THE POWER OF INCUMBENCY is a time-tested benefit in contested elections. Studies have shown over and over that officials seeking to hold onto their seats at all levels are successful more than 90 percent of the time, with name recognition and money flowing to incumbents at a rate that challengers rarely can overcome.

With all these advantages, you might think incumbents wouldn’t need any other edge. But in Massachusetts you would be wrong. State law puts one more arrow in the quiver of sitting officeholders, requiring that incumbents be listed first on the ballot. (Municipalities can override this requirement in local elections.) Massachusetts is the only state in the country with such a law.

“There’s an argument to be made that incumbents pass statutes that benefit incumbents,” says George Serra, a professor of political science at Bridgewater State University who studies electoral politics. “It is not uncommon. Many things happen in Massachusetts that don’t particularly surprise me.”

The law is not new. It was passed in 1948 after decades in which names were placed on the ballots in Massachusetts alphabetically regardless of whether there was a candidate for reelection or not. Other states list candidates differently, some alphabetically, some by random drawings, and some based on the number of votes a party’s candidates receive in previous elections for certain offices. Some leave it to the secretary of state to determine through his or her discretion. But nowhere is an incumbent given a mandated boost like here in Massachusetts.

The issue received some attention in the recent Fall River recall election when a judge ruled that Mayor Will Flanagan, the target of the recall, had a constitutional right to run in the recall election but he also ruled that state law required Flanagan to be listed first as the incumbent.  The decision was a blow to the recall organizers as well as the seven people on the ballot below him. Flanagan ultimately lost, but proponents of a change are not satisfied.

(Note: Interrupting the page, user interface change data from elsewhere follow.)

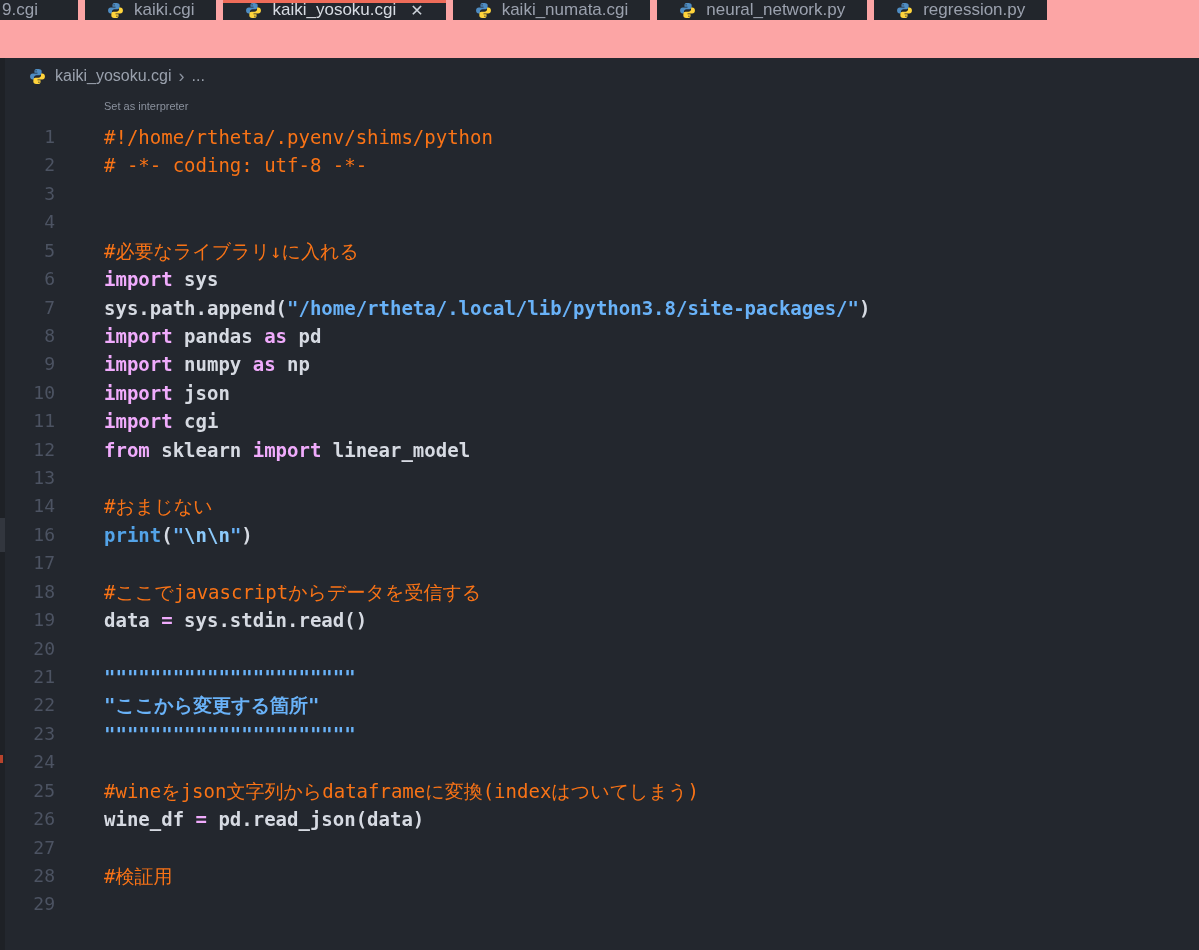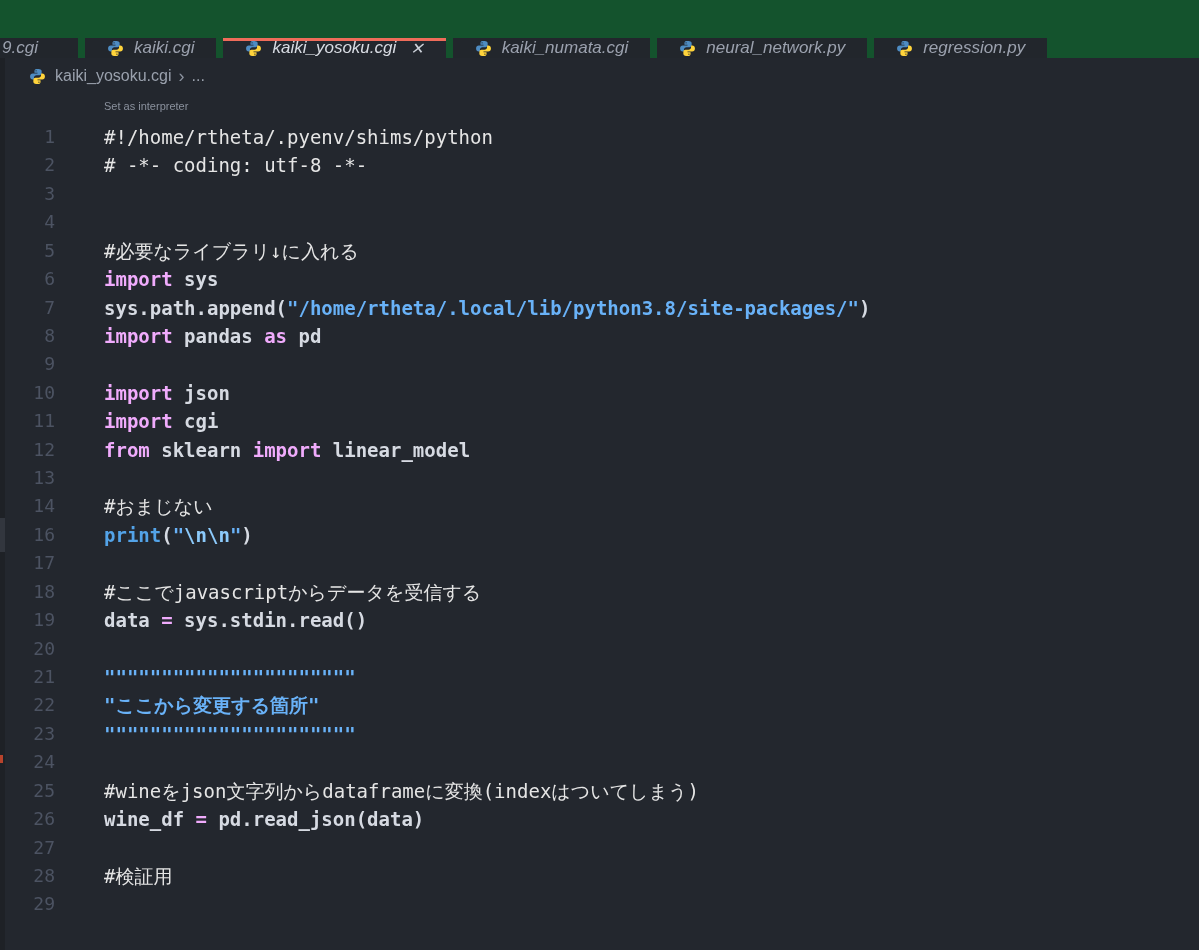--- a/index.html
+++ b/index.html
@@ -1,20 +1,20 @@
 <!DOCTYPE html>
 <html><head>
 <meta charset="utf-8">
 <style>
   html,body{margin:0;padding:0;width:1199px;height:950px;overflow:hidden;
     background:#23272e;font-family:"Liberation Sans",sans-serif;}
   .window{position:relative;width:1199px;height:950px;}
 
   
-  .tabbar{display:flex;height:58px;background:#14532d;align-items:flex-end;overflow:hidden;font-style:italic;}
+  .tabbar{display:flex;height:58px;background:#fca5a5;align-items:flex-start;overflow:hidden;}
   .tab{display:flex;align-items:center;padding:0 22px;margin-right:7px;background:#22262c;
        color:#9ba1ae;font-size:17px;cursor:pointer;flex:none;position:relative;}
   .tab .tab-label{white-space:nowrap;}
   .tab.active{background:#23272e;color:#d8dce3;box-shadow:inset 0 3px 0 #ef6c5a;}
   .tab.partial{padding:0 14px 0 2px;min-width:62px;}
   .pyicon{width:17px;height:17px;margin-right:10px;flex:none;display:inline-block;}
   .tab-close{margin-left:14px;font-size:16px;color:#ccd1d9;cursor:pointer;}
 
   
   .breadcrumb{height:36px;display:flex;align-items:center;padding-left:29px;
@@ -23,21 +23,21 @@
   .crumb{cursor:pointer;}
   .chev{margin:0 7px;color:#8c93a0;font-size:18px;line-height:1;}
 
   
   .editor{position:relative;}
   .codelens{color:#8a919d;font-size:11px;padding:6px 0 0 104px;height:23px;cursor:pointer;}
   .code-area{font-family:"DejaVu Sans Mono",monospace;font-size:19px;font-weight:600;}
   .line{display:flex;height:28.43px;line-height:28.43px;white-space:pre;}
   .ln{width:55px;flex:none;text-align:right;color:#4c5362;font-weight:400;font-size:18px;}
   .codetext{margin-left:49px;}
-  .t-c{color:#e5e5e5;font-weight:400;}
+  .t-c{color:#f97316;font-weight:400;}
   .t-k{color:#f0abfc;}
   .t-w{color:#d6dae2;}
   .t-s{color:#69b2f8;}
   .t-f{color:#53a3e8;}
   .t-e{color:#8ccafb;}
 
   
   .left-strip{position:absolute;left:0;top:58px;bottom:0;width:5px;background:#1e2126;z-index:5;}
   .strip-block{position:absolute;left:0;top:460px;width:5px;height:34px;background:#32363e;}
   .strip-orange{position:absolute;left:0;top:697px;width:3px;height:8px;background:#b8432c;}
@@ -108,21 +108,21 @@
     <div class="codelens">Set as interpreter</div>
     <div class="code-area" id="code">
         <div class="line"><span class="ln">1</span><span class="codetext"><span class="t-c">#!/home/rtheta/.pyenv/shims/python</span></span></div>
         <div class="line"><span class="ln">2</span><span class="codetext"><span class="t-c"># -*- coding: utf-8 -*-</span></span></div>
         <div class="line"><span class="ln">3</span><span class="codetext"></span></div>
         <div class="line"><span class="ln">4</span></div>
         <div class="line"><span class="ln">5</span><span class="codetext"><span class="t-c">#必要なライブラリ↓に入れる</span></span></div>
         <div class="line"><span class="ln">6</span><span class="codetext"><span class="t-k">import</span><span class="t-w"> sys</span></span></div>
         <div class="line"><span class="ln">7</span><span class="codetext"><span class="t-w">sys.path.append(</span><span class="t-s">"/home/rtheta/.local/lib/python3.8/site-packages/"</span><span class="t-w">)</span></span></div>
         <div class="line"><span class="ln">8</span><span class="codetext"><span class="t-k">import</span><span class="t-w"> pandas </span><span class="t-k">as</span><span class="t-w"> pd</span></span></div>
-        <div class="line"><span class="ln">9</span></div>
+        <div class="line"><span class="ln">9</span><span class="codetext"><span class="t-k">import</span><span class="t-w"> numpy </span><span class="t-k">as</span><span class="t-w"> np</span></span></div>
         <div class="line"><span class="ln">10</span><span class="codetext"><span class="t-k">import</span><span class="t-w"> json</span></span></div>
         <div class="line"><span class="ln">11</span><span class="codetext"><span class="t-k">import</span><span class="t-w"> cgi</span></span></div>
         <div class="line"><span class="ln">12</span><span class="codetext"><span class="t-k">from</span><span class="t-w"> sklearn </span><span class="t-k">import</span><span class="t-w"> linear_model</span></span></div>
         <div class="line"><span class="ln">13</span><span class="codetext"></span></div>
         <div class="line"><span class="ln">14</span><span class="codetext"><span class="t-c">#おまじない</span></span></div>
         <div class="line"><span class="ln">16</span><span class="codetext"><span class="t-f">print</span><span class="t-w">(</span><span class="t-s">"</span><span class="t-e">\n\n</span><span class="t-s">"</span><span class="t-w">)</span></span></div>
         <div class="line"><span class="ln">17</span><span class="codetext"></span></div>
         <div class="line"><span class="ln">18</span><span class="codetext"><span class="t-c">#ここでjavascriptからデータを受信する</span></span></div>
         <div class="line"><span class="ln">19</span><span class="codetext"><span class="t-w">data </span><span class="t-k">=</span><span class="t-w"> sys.stdin.read()</span></span></div>
         <div class="line"><span class="ln">20</span><span class="codetext"></span></div>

Senate Minority Leader Bruce Tarr of Gloucester, has offered a bill to allow random ballot placement every legislative session since 2005, but each time it has been sent to committee to die. Tarr plans to file the measure again this session.

“I think it ought to be a level playing field,” says Tarr. “I think it would be hard to argue it isn’t an unfair advantage to be first on the ballot.”

Indeed, numerous studies have shown there is a slight advantage to being the first name voters see in a race. A 2004 study in the Journal of Politics co-authored by two political science professors from Boston College and Yale University looked at the results of the 1998 Democratic primaries in New York City. The study analyzed voting in 79 districts, wards, and precincts where the names of the candidates were rotated and found that, in 71 of the contests, the person listed first had a greater share of votes than when they were listed elsewhere on the ballot in other districts.

“In seven of those 71 contests, the advantage to first position exceeded the winner’s margin of victory, suggesting that ballot position would have determined the election outcomes if one candidate had held the top spot in all precincts,” the authors wrote.

Serra, the Bridgewater State professor, says there is a “warm feeling” that goes with name recognition of incumbents despite the overall derision with which politics is viewed these days. Serra says the ability to deliver constituent services and the greater visibility that accompanies incumbency create a built-in advantage for candidates running for reelection. Putting their names at the top just makes it easier, he says.

Tarr says he hopes his colleagues will come around to seeing the error of their ways and back the change simply as a matter of decency and integrity.

“It has not affected me personally, but it is an issue that affects the integrity of the process generally,” he says. “I would hope that the compelling nature of creating a fair approach to ballot access will carry the day.”